After a few days, it got quiet and he decided to look around. Corpses were everywhere but he was hungry and made a try for the lobby. He was scavenging for food in the kitchen when he encountered his first zombie. The monster had Luke cornered and he was sure he was going to die when a gunshot had rung out and Luke turned to see Matt standing there. Turned out, Matt, Pete, and Ted were looking for a new place to hole up. “Mind if we stay awhile?” Matt had asked. Luke could tell by the look on his face it was not really a question, so Luke decided to go along to get along.
“So we clear out the zombies,” Luke said, coming back to the present. “Then what?”
“We have a new base of operations,” Matt continued. “Somewhere with floor space so we can do whatever we want. I’m thinking we build some kind of convoy super truck. Something like a tank that we can drive straight over the zombies with.”
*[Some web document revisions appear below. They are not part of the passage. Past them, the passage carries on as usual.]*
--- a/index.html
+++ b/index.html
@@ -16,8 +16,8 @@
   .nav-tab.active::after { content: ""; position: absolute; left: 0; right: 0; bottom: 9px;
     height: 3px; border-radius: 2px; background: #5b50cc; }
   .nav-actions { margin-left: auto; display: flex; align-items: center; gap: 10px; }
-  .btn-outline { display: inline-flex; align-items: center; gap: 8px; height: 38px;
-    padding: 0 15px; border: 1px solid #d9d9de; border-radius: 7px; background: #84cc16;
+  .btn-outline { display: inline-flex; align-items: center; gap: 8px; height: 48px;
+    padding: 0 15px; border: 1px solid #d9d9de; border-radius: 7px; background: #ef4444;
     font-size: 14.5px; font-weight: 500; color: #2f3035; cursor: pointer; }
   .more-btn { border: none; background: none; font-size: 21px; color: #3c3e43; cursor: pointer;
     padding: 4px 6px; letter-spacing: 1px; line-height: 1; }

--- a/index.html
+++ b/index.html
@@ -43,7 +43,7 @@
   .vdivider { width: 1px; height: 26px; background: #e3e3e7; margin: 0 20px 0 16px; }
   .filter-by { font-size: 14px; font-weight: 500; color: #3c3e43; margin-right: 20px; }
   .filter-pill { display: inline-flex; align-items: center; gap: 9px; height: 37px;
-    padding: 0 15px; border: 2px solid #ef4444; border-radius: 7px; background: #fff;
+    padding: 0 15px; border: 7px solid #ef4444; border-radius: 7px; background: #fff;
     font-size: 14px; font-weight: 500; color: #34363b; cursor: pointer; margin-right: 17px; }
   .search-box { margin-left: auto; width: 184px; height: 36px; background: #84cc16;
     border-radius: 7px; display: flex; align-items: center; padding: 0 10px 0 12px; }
“Crush those nasty bastards,” Ted said, speaking up for the first time. Luke looked over at him. Of course our resident psycho would say something like that, he thought.
“Yeah,” Matt said.
“Where will we go?” Luke asked.
“I’m thinking eastern Oregon or something,” Matt said. “I don’t know for sure. Somewhere it doesn’t rain every Goddamn day. Plus, there ain’t too many people out in that part of the country so there shouldn’t be too many zombies. I figure we find some small town, clean it out, then make ourselves comfortable until the military gets the world figured out again.”
“Like the Amish,” Pete said from over by the window.
“What?” Matt asked.
“Like the Amish did. Back in the 80’s? I saw it on the internet. They all dressed up in red and bought a town out there in Oregon, or something.”
“What the hell are you talking about?” Matt asked.
“It was the Rashneesh,” Luke said. “But, yes, kind of like that.”